Yes. Our biggest initiative directed at reducing the backlog is related to or squarely addressed by the expansion of the Board: more judges, more decisions, lower backlog. We also are very driven with respect to making sure we optimize the efficiency of the panels in reaching decisions. One example of how we’re trying to drive that is with per curiam decisions. There are a couple of varieties of decision types that fall under the per curiam umbrella, at least as we are using that term. One is the panel adopting an examiner’s answer. For example, in the case of an affirmance we basically point to the examiner’s rationale as the panel’s rationale for a decision. Inasmuch as the panel is doing that, it may not designate a specific author from among the judges on the panel, but merely call the decision per curiam. In other instances, we may have a more expansive discussion of the rationale of the decision, still designating it as per curiam, where the decision is shorter in length and whereby using the term per curiam we can avoid perhaps an additional layer of discussion that might happen among the judges with respect to stylistic aspects, because no one panel member is taking stylistic ownership of the written decision. So the expansion of the Board is one big approach where we do see the backlog being attacked and then also we see that in efficiencies, including using per curiam decisions. These are the two major strategies, at least that we can identify in a concrete way.

We also are looking at other things like efficiencies where we have, for example, groups of panels who ordinarily would be paneled over some period of time to work on a group of cases. We might concentrate in time when they actually work on those cases with the idea that if they’re all working on those cases at the same time, with the panel conferences for those cases being prearranged, not only do we get the result sooner in time, but the total amount of judge resources spent in getting to the decision is reduced. We lock the panel in a room, virtually speaking, until they decide an entire group of cases. So far that has been effective. In 2010, we had 21 per curiam decisions. Already through the end of May 2012, we have 102 per curiam decisions. So we likely will have 10 to 12 times as many per curiam decisions this year as we had in 2010, and it’s an even larger ratio in comparison with 2011. Now, I can also say this about the backlog: The growth in the backlog has declined tremendously in response to the things we have done. There were times in the first or second quarter of the calendar year 2011 when in a 30-day period we received anywhere between 600 and 800 more cases than we disposed of in the same time period. That number has dropped dramatically. We are now able to predict that before the end of the summer 2012 the growth in the backlog will have stopped and the backlog will begin to diminish.

Has the Board considered any sort of accelerated track for appeals, similar to Track I accelerated examination, where an appellant would pay a fee to have their appeal expedited?

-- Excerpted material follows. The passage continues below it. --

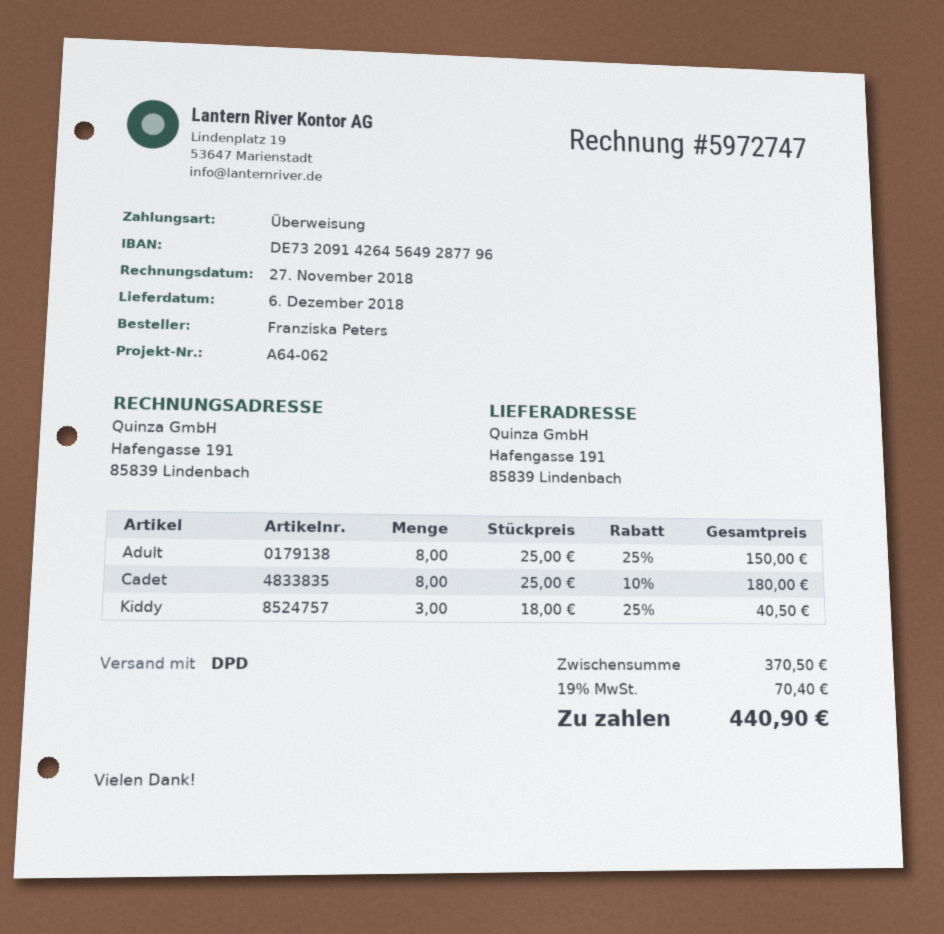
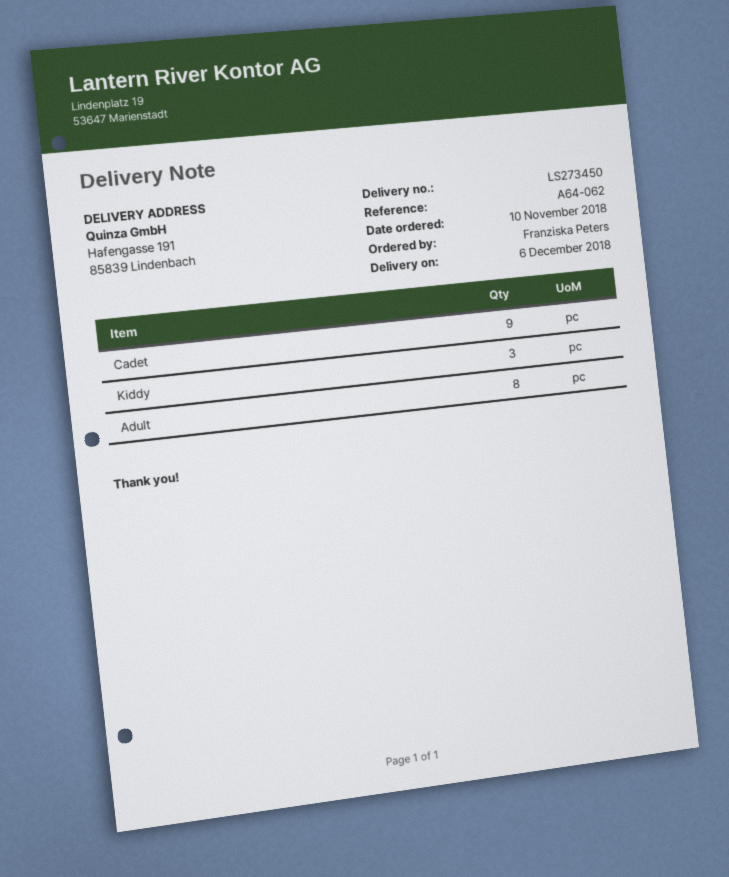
Cadet: 8 -> 9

We have considered that. At this point it’s not something we’re choosing to do. For the time being, we’d prefer to accelerate across the entire docket of cases coming to the Board.

Is that something you might consider in the future once the backlog is reduced successfully?

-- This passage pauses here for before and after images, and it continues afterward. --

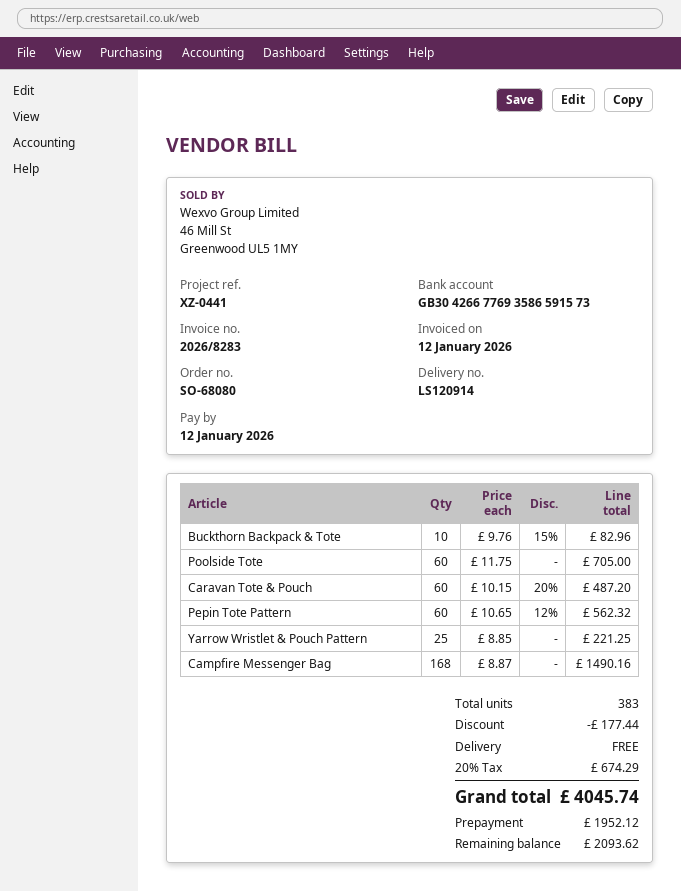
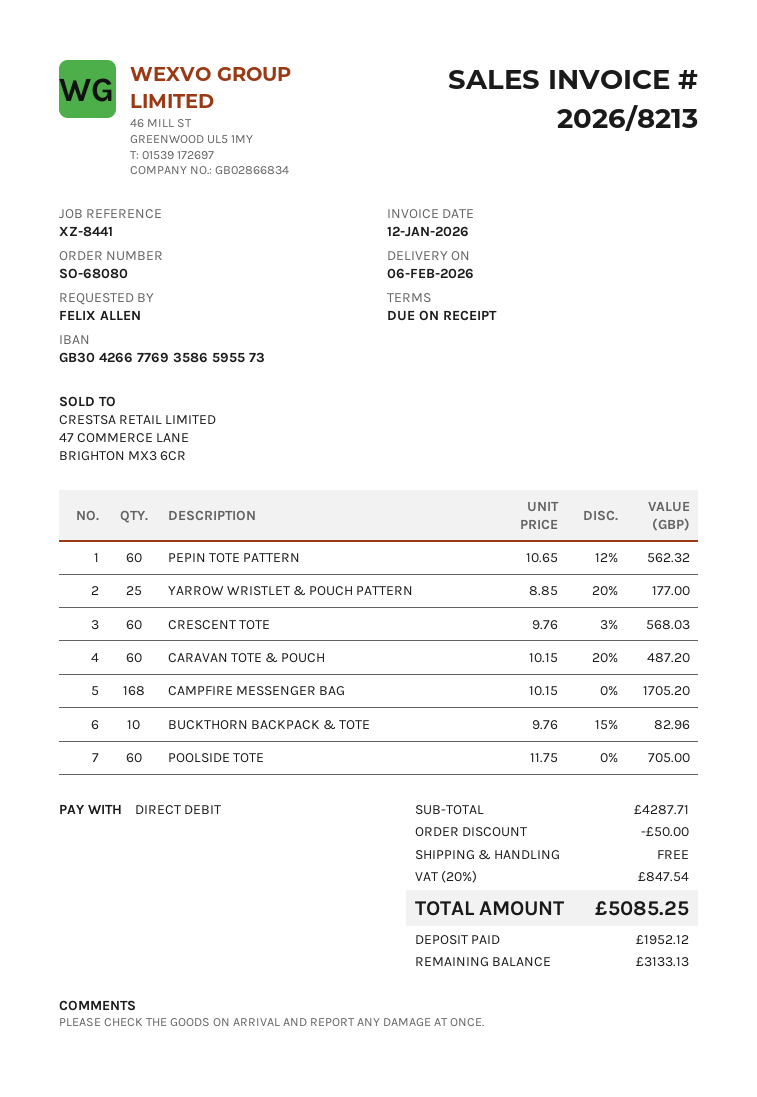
invoice number: 2026/8283 -> 2026/8213
reference: XZ-0441 -> XZ-8441
bank account: GB30426677693586591573 -> GB30426677693586595573
Yarrow Wristlet & Pouch Pattern: 25 x 8.85 = 221.25 -> 25 x 8.85 - 20% = 177.00
Campfire Messenger Bag: 168 x 8.87 = 1490.16 -> 168 x 10.15 = 1705.20
CRESCENT TOTE: none -> 60 x 9.76 - 3% = 568.03
discount: 177.44 -> 50.00
tax: 20% = 674.29 -> 20% = 847.54
total: 4045.74 -> 5085.25
balance: 2093.62 -> 3133.13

Has the Board seen an increase in appeals related to statutory subject matter under Section 101, post-Bilski and Prometheus, or have those Supreme Court decisions actually settled down those issues?

It would appear from the briefs we are receiving that many applicants do not believe that those issues have settled down. Whether they are right or wrong, the result is that we continue to see a number of appeals with those issues. I think it’s fair to say that sometimes even when those issues do not present themselves in the record on appeal, from time to time our judges seem to raise those issues themselves.

Turning to the new appeal rules that were published last December, the new rules provide a special petition procedure that tolls the time for submitting a reply brief. Will widespread use of this procedure aggravate the dependency and backlog issue?

So far we haven’t seen that come about. It’s still early in the use of the new rules. But we don’t think it will aggravate pendency problems.

Have mechanisms been put in place to ensure that those petitions are decided in a timely manner?

Yes. In general, I think petitions are being decided in a timely manner. We don’t yet have reason to believe that we need to devote any more resources to handling petitions. The number is manageable.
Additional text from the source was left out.